Michael R. Rose's talk, as near as I can interpret it from the thin slices of it I got to see between interruptions, points to the fact that human mortality curves show increasing death rates through, say, the age of the early to mid 90's. If you make it to that age, then the mortality rate becomes constant instead of increasing, but you will still die because your generally depleted condition at that age leaves you more vulnerable than younger people. Rose defines this flat mortality curve as "biological immortality" for reasons I didn't catch, and he suggests a strategy to attain the flat part of that curve at a much younger biological age. Instead of having a population's death rate to stop increasing and become constant at age 90 or so, why not have that happen by the age of 60?

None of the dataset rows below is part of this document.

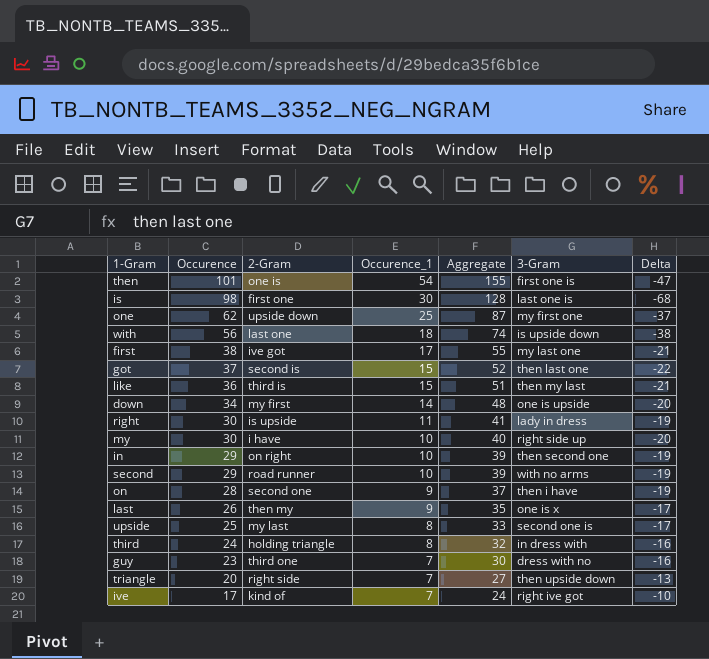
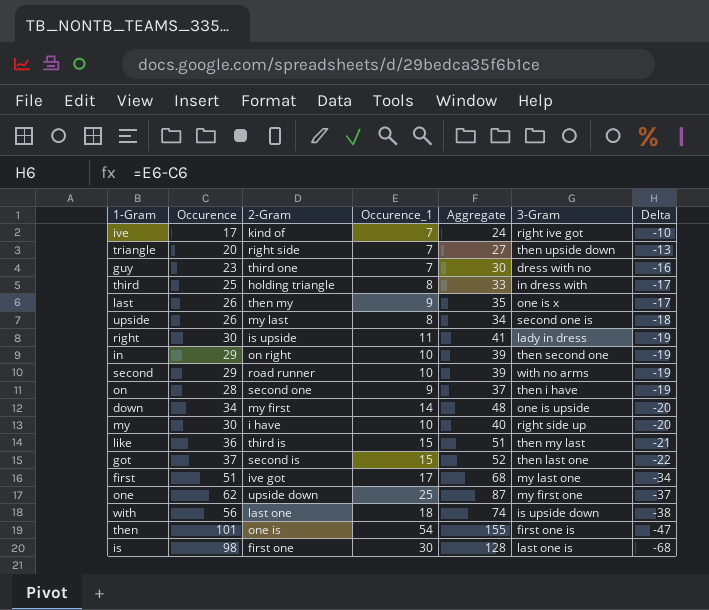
row order: Occurence descending -> Delta descending
third | Occurence: 24 -> 25
third | Aggregate: 32 -> 33
third | Delta: -16 -> -17
upside | Occurence: 25 -> 26
upside | Aggregate: 33 -> 34
upside | Delta: -17 -> -18
first | Occurence: 38 -> 51
first | Aggregate: 55 -> 68
first | Delta: -21 -> -34

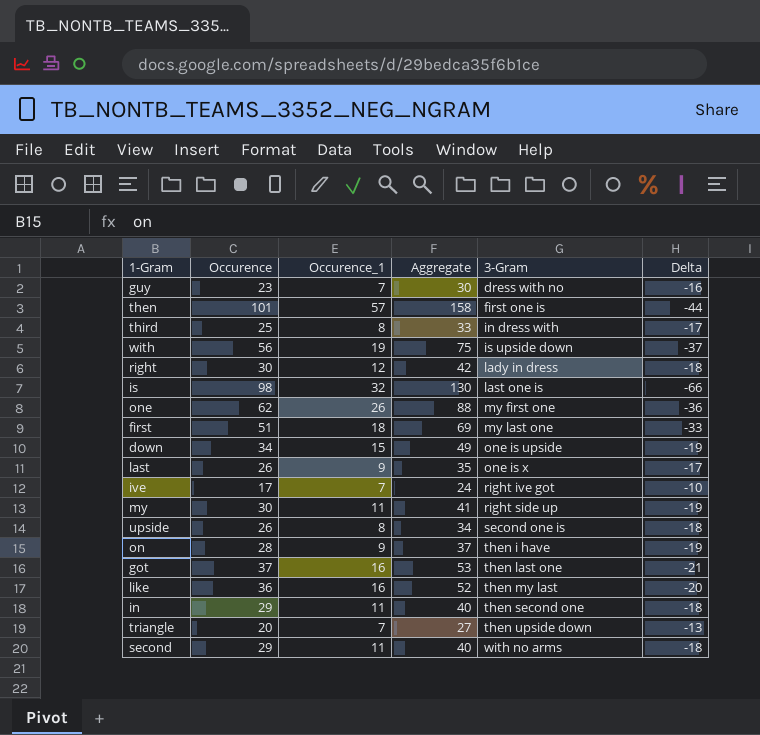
row order: Delta descending -> 3-Gram ascending
column 2-Gram | position: 3 -> none
then | Occurence_1: 54 -> 57
then | Aggregate: 155 -> 158
then | Delta: -47 -> -44
with | Occurence_1: 18 -> 19
with | Aggregate: 74 -> 75
with | Delta: -38 -> -37
right | Occurence_1: 11 -> 12
right | Aggregate: 41 -> 42
right | Delta: -19 -> -18
is | Occurence_1: 30 -> 32
is | Aggregate: 128 -> 130
is | Delta: -68 -> -66
one | Occurence_1: 25 -> 26
one | Aggregate: 87 -> 88
one | Delta: -37 -> -36
first | Occurence_1: 17 -> 18
first | Aggregate: 68 -> 69
first | Delta: -34 -> -33
down | Occurence_1: 14 -> 15
down | Aggregate: 48 -> 49
down | Delta: -20 -> -19
my | Occurence_1: 10 -> 11
my | Aggregate: 40 -> 41
my | Delta: -20 -> -19
got | Occurence_1: 15 -> 16
got | Aggregate: 52 -> 53
got | Delta: -22 -> -21
like | Occurence_1: 15 -> 16
like | Aggregate: 51 -> 52
like | Delta: -21 -> -20
in | Occurence_1: 10 -> 11
in | Aggregate: 39 -> 40
in | Delta: -19 -> -18
second | Occurence_1: 10 -> 11
second | Aggregate: 39 -> 40
second | Delta: -19 -> -18

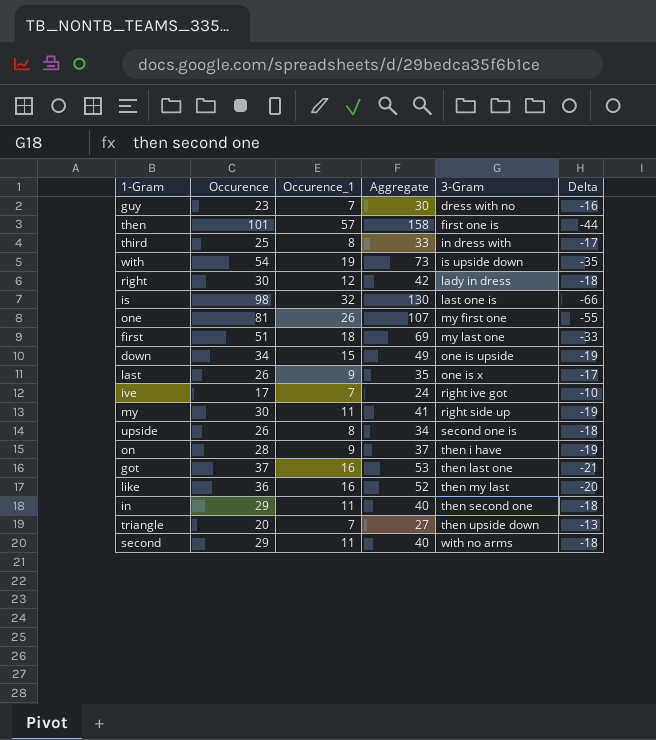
with | Occurence: 56 -> 54
with | Aggregate: 75 -> 73
with | Delta: -37 -> -35
one | Occurence: 62 -> 81
one | Aggregate: 88 -> 107
one | Delta: -36 -> -55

Rose then argues that evolutionary pressures on Eurasian populations, including their descendants living in other parts of the planet, apparently selected for genes which confer reproductive advantages in young people who live in agricultural societies, characterized by grain-based diets, manual labor and crowded living conditions. But after your prime reproductive years, say, after age 30 and definitely by age 50, Rose suggests, your health would benefit by moving away from an agricultural diet and lifestyle and more towards a hunter-gatherer or Paleolithic diet and lifestyle. (No wonder at my age I prefer to live in the high desert, I try to avoid crowds and I want to eat more salads, fresh fruit and wild Pacific salmon.)

I didn't understand what this has to do with hitting your constant mortality rate at a younger age, however. I'll have to listen to the entire talk when it comes online and perhaps read some of Rose's papers so that I can figure out his reasoning.